The sheer curtains swaying in the gentle breeze outside cast flickering shadows on her visage. She was snoring, very very gently. He walked on cat paws into the room and moved the blanket, that she had kicked to a side, and covered her from foot to softly heaving bosom. She was breathing hard now. He very gently adjusted her position, and moved his hands gently on her abdomen, hoping to feel even the slightest movement of the fetus. The snoring stopped, almost instantaneously. He kissed her exposed neck, softly, and then walked back to the living room. The evangelist was still screaming on radio'.
Blood and gore, all around. Dismembered limbs, charred bodies and blood. Gallons of it. Enough to paint the snow-capped peaks a terrible tint of fiery rouge. It was a bad war. Well, so is every single war in the world, but this one was particularly bloody. Especially since, it was almost unnecessary. No one knew why the war had to be fought; they just knew that they had to fight it. One side called it the 'Jihad' - Holy War, and for the other side it was a matter of principle. Holy War or otherwise, they weren't letting anyone capture a part of their motherland. Both were adamant, and both causes were just ' from their respective perspectives.
There had been enough peace talks for the last 50 years to make the common public well aware of the futility of this charade played by political Godfathers. And there had been a few not'so'peaceful moments as well ' three major wars and countless smaller, nevertheless significant battles ' between the neighboring nations. And finally, this one. Accumulated frustration of fifty years had taken its toll. That's when one nation infiltrated into the land of its neighbor claiming it to be a part of their holy struggle, and all hell broke loose. The neighbors were warring, once again. On the snow-capped peaks of the Himalayan ranges, the soldiers of both nations realized one simple fact. One's religion is like one's attire. The more one reveals, the more naked one gets. The soldiers knew they were fighting an infertile battle. A battle based on religious beliefs, and petty nationalistic principles. But they had to fight it, even though they did not like it. There was no choice.

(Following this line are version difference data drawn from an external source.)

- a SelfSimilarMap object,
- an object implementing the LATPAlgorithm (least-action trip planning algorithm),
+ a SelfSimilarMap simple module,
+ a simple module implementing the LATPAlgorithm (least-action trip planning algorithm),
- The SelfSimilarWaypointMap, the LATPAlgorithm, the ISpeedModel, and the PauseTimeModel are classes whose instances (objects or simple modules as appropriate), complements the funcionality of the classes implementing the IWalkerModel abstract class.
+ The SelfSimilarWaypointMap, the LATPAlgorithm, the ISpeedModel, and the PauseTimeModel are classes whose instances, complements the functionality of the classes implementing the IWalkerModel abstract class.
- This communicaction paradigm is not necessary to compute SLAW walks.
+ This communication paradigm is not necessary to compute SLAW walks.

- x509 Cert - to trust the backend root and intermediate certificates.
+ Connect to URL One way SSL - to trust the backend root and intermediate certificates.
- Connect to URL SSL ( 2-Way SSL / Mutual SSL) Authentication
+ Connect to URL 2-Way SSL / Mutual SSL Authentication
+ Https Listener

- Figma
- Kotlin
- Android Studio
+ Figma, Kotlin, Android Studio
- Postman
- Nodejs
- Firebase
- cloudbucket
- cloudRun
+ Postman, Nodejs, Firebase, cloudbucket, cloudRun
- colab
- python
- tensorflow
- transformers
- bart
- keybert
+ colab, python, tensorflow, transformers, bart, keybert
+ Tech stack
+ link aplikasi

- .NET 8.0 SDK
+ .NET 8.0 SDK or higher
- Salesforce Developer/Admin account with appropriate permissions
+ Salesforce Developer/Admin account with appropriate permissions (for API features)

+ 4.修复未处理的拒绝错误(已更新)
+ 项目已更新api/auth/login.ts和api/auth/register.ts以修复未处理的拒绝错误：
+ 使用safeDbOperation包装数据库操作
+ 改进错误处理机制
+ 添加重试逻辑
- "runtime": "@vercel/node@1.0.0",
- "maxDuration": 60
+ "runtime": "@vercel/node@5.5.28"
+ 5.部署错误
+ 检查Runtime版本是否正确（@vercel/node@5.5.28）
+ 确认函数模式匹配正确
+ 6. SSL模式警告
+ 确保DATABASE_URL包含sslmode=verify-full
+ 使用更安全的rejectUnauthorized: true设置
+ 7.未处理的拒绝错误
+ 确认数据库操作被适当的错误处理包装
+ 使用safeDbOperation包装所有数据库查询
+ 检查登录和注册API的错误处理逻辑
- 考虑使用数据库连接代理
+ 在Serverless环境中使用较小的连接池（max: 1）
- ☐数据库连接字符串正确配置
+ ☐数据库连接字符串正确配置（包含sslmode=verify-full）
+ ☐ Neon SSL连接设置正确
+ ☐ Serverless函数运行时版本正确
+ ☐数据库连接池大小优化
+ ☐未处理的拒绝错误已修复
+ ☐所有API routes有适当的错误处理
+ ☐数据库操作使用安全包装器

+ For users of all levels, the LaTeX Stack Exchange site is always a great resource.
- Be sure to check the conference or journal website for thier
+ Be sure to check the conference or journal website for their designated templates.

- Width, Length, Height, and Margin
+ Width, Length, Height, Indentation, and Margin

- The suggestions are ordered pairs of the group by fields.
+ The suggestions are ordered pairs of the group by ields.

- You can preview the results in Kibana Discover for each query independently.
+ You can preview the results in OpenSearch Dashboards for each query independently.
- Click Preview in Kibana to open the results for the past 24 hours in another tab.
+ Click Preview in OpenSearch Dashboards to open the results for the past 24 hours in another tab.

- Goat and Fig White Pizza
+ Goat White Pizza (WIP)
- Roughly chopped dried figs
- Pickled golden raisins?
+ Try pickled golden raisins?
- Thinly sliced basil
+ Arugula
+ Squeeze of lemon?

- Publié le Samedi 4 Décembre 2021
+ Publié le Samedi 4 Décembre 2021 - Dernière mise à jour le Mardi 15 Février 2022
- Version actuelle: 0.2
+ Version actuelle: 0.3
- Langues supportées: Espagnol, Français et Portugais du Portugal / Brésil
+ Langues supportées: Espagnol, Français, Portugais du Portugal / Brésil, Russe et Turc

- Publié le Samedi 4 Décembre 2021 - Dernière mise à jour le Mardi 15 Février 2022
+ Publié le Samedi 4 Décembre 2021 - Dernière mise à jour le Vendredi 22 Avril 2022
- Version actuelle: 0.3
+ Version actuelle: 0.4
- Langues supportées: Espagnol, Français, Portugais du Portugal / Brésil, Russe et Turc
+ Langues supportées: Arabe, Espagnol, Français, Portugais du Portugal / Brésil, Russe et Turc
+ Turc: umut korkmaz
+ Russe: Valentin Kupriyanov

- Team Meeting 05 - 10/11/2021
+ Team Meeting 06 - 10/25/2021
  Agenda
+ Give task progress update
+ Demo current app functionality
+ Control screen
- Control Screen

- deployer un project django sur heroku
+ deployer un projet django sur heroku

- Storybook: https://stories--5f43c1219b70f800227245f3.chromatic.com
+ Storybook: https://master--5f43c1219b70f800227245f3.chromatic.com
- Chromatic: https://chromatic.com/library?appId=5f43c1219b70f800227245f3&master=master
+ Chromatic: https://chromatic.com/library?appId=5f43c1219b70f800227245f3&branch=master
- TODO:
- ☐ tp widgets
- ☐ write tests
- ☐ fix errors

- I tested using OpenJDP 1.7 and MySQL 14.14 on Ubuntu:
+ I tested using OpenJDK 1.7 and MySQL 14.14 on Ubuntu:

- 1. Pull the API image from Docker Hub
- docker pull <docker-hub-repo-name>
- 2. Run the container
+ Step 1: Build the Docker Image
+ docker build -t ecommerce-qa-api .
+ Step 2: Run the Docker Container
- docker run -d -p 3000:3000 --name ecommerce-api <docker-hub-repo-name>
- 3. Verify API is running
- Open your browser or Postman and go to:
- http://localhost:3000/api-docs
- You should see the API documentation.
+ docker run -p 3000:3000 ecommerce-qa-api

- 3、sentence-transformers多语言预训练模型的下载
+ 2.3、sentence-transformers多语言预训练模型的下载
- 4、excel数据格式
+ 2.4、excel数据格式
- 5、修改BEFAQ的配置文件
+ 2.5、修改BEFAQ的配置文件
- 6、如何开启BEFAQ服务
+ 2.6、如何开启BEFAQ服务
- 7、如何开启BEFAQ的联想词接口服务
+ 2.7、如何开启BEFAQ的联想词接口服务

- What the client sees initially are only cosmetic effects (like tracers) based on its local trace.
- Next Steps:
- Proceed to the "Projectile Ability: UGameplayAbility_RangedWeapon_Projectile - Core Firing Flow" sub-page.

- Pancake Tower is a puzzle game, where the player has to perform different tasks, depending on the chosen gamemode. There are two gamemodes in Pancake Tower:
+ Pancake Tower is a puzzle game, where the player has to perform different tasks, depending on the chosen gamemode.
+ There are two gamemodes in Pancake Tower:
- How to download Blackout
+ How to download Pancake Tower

It was raining bullets and shells. The gravelly soil beneath the soldiers' feet ran a gory reddish brown hue, with soft white flakes of snow floating on the silt. There was smoke. Lots of it. Smoke from the flagrant fir trees, smoke from the destroyed tanks and guns, smoke rising from the mouths of the artillery guns spitting hundreds of rounds of ammunition on the enemy soldiers who had managed the cross the border. Surprisingly, there was no pollution. The smoke was not oppressive. It was surely depressing, but definitely not oppressive. It was good, pure, almost divine smoke. Perhaps, because it was the product of a Holy War!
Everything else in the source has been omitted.